• Records shown

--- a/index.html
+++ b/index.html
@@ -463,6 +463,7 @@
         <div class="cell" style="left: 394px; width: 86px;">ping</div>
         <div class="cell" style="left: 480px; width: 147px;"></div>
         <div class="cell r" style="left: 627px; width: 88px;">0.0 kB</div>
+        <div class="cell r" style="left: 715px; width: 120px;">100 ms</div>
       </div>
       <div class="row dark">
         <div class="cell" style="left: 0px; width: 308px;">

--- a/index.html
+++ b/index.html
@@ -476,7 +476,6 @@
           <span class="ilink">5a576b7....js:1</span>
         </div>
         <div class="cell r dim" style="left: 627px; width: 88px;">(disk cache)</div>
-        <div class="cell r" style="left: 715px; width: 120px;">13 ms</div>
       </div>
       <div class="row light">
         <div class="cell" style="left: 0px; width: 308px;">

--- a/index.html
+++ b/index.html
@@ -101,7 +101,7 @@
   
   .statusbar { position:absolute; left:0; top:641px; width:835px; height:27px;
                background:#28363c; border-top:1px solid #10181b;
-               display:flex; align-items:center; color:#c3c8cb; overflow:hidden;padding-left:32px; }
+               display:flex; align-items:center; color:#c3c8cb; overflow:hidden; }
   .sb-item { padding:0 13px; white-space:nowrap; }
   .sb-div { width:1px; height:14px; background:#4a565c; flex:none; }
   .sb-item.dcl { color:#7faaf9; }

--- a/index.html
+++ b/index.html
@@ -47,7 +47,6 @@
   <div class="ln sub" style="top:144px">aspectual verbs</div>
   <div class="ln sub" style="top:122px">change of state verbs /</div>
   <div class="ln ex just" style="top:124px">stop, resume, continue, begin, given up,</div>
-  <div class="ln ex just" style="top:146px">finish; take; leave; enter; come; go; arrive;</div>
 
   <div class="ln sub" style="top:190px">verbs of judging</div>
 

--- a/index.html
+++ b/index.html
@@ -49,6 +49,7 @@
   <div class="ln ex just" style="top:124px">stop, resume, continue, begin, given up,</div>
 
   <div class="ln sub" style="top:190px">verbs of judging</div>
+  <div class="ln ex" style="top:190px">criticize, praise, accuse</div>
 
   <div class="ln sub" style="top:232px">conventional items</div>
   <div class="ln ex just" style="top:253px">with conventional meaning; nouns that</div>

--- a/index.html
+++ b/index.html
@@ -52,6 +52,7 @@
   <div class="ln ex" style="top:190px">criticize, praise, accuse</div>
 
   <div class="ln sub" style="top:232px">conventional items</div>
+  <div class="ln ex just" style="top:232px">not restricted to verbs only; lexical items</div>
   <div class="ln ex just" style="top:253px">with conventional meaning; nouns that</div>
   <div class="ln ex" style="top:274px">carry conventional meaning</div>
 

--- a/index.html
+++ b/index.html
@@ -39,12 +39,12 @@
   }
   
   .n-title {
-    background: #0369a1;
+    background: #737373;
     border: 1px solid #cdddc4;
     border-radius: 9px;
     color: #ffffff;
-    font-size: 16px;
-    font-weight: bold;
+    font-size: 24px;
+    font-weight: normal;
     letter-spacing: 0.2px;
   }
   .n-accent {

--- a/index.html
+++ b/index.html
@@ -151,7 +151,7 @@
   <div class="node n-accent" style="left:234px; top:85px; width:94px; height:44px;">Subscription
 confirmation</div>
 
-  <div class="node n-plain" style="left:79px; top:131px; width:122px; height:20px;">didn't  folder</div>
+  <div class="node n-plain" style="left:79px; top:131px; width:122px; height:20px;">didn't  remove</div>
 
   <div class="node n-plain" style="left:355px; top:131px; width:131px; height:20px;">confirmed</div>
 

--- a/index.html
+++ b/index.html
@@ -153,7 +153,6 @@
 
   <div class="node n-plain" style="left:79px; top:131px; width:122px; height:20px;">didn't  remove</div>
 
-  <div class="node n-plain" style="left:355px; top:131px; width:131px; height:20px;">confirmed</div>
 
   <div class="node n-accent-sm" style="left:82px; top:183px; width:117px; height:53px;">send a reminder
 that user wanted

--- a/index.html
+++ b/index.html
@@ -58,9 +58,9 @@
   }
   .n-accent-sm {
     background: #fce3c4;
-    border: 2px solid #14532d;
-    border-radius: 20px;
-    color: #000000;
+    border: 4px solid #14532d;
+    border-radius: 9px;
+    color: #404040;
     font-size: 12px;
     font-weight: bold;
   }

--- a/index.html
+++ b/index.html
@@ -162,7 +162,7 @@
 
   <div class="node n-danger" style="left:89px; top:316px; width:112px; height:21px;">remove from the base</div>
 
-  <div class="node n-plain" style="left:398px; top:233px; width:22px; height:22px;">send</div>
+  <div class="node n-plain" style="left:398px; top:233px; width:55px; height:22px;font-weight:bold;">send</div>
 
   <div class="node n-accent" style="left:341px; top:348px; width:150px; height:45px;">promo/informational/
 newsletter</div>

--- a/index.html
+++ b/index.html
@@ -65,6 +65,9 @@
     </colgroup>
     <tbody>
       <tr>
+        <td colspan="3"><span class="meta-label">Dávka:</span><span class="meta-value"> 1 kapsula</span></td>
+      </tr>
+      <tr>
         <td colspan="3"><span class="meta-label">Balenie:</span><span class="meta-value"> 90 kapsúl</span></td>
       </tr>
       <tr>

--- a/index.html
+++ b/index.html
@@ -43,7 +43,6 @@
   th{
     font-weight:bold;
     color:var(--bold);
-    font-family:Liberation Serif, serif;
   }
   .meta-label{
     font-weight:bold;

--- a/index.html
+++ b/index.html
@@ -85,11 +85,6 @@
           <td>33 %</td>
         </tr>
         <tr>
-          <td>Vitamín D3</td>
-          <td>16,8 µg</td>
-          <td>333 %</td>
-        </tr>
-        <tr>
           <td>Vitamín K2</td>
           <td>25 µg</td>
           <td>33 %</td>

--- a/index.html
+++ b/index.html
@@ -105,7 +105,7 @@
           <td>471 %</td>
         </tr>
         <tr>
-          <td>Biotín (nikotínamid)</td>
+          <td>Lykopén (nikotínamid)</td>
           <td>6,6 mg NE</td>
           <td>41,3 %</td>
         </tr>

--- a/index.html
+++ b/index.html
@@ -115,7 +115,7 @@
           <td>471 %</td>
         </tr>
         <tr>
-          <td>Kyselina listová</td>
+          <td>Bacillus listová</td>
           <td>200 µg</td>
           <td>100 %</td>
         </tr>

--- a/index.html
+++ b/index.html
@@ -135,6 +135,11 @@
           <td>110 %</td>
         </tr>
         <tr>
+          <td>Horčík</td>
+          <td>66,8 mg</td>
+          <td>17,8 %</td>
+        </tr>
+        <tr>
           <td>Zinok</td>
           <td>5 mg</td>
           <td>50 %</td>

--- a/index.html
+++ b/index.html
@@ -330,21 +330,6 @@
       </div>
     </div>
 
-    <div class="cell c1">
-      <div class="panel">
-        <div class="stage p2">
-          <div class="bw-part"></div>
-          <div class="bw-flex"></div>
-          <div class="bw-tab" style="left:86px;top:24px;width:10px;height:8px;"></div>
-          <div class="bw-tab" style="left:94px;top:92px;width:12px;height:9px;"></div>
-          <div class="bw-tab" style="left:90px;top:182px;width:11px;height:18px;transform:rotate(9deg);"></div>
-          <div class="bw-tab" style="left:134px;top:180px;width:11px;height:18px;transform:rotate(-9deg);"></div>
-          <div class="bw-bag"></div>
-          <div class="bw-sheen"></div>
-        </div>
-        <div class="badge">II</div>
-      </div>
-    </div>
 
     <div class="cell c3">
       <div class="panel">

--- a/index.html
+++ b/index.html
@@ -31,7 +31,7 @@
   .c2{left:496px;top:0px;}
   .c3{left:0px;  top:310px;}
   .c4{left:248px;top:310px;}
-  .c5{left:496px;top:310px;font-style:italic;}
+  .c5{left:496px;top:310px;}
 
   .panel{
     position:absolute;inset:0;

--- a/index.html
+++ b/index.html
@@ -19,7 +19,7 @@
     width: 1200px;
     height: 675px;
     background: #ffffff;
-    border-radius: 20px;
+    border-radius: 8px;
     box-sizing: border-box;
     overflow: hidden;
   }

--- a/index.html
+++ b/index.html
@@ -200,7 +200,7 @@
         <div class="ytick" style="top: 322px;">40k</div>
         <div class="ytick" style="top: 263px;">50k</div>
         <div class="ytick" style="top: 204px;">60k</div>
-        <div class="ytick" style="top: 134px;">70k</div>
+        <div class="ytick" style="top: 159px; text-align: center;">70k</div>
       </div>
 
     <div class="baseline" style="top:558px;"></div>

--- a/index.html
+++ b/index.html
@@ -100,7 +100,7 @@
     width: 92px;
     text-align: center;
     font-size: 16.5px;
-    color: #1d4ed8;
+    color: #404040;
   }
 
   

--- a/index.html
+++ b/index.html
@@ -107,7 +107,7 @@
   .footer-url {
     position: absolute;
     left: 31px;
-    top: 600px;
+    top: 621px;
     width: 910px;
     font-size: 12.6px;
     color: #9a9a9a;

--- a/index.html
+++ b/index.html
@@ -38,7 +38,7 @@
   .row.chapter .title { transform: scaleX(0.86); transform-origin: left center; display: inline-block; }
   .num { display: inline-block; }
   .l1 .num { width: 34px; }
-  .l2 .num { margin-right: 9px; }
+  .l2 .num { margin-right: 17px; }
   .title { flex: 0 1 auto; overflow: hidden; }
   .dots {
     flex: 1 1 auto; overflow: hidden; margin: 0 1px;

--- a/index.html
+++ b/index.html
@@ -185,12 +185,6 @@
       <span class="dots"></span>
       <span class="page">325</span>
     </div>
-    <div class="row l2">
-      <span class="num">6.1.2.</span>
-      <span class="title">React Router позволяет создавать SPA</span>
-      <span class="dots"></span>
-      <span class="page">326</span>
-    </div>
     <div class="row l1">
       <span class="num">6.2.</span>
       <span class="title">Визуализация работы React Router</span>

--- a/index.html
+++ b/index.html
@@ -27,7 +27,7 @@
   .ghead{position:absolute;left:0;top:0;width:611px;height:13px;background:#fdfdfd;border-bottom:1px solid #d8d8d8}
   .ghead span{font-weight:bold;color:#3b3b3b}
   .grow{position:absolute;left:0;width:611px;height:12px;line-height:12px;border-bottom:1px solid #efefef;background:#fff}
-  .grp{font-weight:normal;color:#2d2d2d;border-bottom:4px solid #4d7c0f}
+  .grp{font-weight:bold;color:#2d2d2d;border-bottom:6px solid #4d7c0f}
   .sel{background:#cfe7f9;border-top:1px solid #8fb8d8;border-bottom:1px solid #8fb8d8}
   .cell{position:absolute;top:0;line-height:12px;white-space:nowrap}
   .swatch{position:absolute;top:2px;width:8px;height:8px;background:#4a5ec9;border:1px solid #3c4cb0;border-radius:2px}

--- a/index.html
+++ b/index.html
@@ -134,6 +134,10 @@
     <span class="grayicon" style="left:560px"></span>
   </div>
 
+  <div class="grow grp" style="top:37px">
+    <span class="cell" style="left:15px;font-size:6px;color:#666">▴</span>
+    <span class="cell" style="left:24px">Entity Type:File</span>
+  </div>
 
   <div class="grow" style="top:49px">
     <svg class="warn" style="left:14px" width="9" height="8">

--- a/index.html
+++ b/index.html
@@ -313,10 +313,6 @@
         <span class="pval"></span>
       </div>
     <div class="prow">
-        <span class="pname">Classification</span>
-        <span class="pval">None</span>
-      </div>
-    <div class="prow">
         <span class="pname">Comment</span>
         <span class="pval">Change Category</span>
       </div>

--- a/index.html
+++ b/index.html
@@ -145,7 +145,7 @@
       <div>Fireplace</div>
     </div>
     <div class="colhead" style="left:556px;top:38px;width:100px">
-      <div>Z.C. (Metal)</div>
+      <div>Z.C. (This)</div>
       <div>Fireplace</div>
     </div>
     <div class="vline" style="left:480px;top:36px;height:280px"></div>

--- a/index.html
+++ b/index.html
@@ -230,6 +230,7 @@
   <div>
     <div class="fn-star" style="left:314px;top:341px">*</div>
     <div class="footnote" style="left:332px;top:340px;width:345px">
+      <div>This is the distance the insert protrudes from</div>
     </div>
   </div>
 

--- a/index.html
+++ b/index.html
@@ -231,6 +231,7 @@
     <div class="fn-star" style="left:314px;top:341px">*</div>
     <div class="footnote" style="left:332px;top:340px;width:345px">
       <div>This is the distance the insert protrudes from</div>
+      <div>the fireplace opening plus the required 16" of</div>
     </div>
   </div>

• What to do
Find each line in the records holding the string "This" and show it.

• Task output
+      <div>Z.C. (This)</div>
+      <div>This is the distance the insert protrudes from</div>
       <div>This is the distance the insert protrudes from</div>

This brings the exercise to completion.